1-year MSc in Health Economics – targeted prioritisation in the healthcare system
SDU is developing new master's degree programmes as a result of the Master's Degree Reform. The 1-year MSc in Health Economics brings together specialised analytical skills in a compressed format, enabling graduates to support prioritisation and decision support in a healthcare sector under pressure.
A clear need
There is a great need for health economic analysis competences in the healthcare sector. Søren Rud Kristensen, Professor at the Danish Centre for Health Economics under the Department of Public Health and Head of Studies, points out that there has long been a demand for more health economists.
The need is related to a significant cross-pressure in these years. There are more elderly people in need of treatment, more people living with chronic diseases, and there is a shortage of staff. At the same time, new medical treatments are being developed, many of which are expensive, so difficult decisions must be made about which treatments should be prioritised and which should wait. In short, it's about utilising resources in the most efficient way.
The new 1-year MSc in Health Economics, which starts in September 2026, is designed for this type of prioritisation and assessment tasks.
Health economics as decision support
– We see health economics as decision support. Economists don't make the decisions but help ensure that political decisions and objectives can be translated into practice through analyses of effects, costs and priorities, explains Søren Rud Kristensen.
These are the types of analyses that regions and municipalities demand in their prioritisations, but also ministries, agencies and, for example, the Danish Medicines Council. In addition, there is a private clientele, especially consultancies and pharmaceutical companies that work with documentation of the effects and costs of new treatments.
A different format with a sharp focus
The 1-year master's Programme is 75 ECTS compared to the 2-year master's programme's 120. Fewer ECTS means fewer teaching hours and less overall scope, but it does not mean lower academic requirements.
– The Master's Degree Programme has a clear academic direction.

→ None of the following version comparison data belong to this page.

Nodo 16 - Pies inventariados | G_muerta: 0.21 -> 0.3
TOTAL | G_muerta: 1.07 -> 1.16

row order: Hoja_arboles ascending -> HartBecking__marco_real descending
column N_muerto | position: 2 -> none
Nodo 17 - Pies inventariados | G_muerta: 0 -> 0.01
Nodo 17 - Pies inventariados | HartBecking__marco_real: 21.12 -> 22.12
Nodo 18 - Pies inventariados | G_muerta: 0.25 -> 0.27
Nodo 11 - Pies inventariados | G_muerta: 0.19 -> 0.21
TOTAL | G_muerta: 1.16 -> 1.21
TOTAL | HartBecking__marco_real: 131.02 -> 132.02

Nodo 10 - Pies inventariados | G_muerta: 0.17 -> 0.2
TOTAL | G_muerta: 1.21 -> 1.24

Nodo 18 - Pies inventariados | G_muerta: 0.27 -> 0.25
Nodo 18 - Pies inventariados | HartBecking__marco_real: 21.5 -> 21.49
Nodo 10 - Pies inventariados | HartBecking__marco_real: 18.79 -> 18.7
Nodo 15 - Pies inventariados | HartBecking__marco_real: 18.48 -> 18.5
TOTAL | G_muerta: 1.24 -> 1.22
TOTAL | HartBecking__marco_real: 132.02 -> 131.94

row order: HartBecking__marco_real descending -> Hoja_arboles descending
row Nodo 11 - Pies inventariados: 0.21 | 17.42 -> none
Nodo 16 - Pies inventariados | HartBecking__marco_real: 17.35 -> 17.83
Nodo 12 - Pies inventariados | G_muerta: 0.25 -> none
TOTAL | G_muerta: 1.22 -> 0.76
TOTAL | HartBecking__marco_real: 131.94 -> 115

Economists are generalists, but health economists are moving towards specialisation. You could call health economists specialised generalists, says Søren Rud Kristensen.
There are fewer of the general competency subjects that are typically included in a classic master's degree in economics. Instead, the MSc in Health Economics focuses on elements directly related to health, such as health economics, health econometrics and evaluation of teaching.
Students encounter teaching close to the current issues and working methods of the academic environment from the beginning, and the content, teaching and methods of assessment are rooted in active research.
Purpose of the programme and graduates' profile
Most people working in health economics today have a generalist education. They are economists by background but must build the health part on top of their education. Health economics graduates, on the other hand, receive a targeted specialisation already at master's level.
– The programme addresses the big questions in the sector, such as how to measure the value of health, how lives can be valued in analyses, and how costs in the field are calculated and compared with effects. This type of thinking and assessment is trained from the beginning, emphasises Søren Rud Kristensen.
The ambition is that employers perceive the graduates' competences as directly relevant and that the graduates can contribute strong, analytical perspectives early on. While generalists often must learn the characteristics of the healthcare sector first, graduates from health economics have a head start through knowledge of how regions work, how municipalities work with health, and what the local healthcare system and pre-hospital care entail.
The goal is graduates with a solid knowledge of the healthcare system and a deep understanding of the economic issues in the field, so they can go straight to the analytical tasks.
Read more about the programme here
https://www.sdu.dk/da/uddannelse/kandidat/sundhedsoekonomi/opbygning
The Master's Degree Programme in Health Economics will start as early as autumn 2026.
Master’s Degree Reform and SDU's new graduate landscape
From 2028, the Master's Degree Reform will change the master's degree landscape. At SDU, this means more ways to complete a master's degree programme without SDU compromising on its requirement for high, research-based quality. SDU is therefore developing new master's degree formats, including the one-year master's degree and industrial master's degrees, where study and relevant employment are more closely linked. The Faculty of Engineering will begin as early as 2026 with six industrial master's programmes as a pilot project and will use the experience gained to expand from 2028.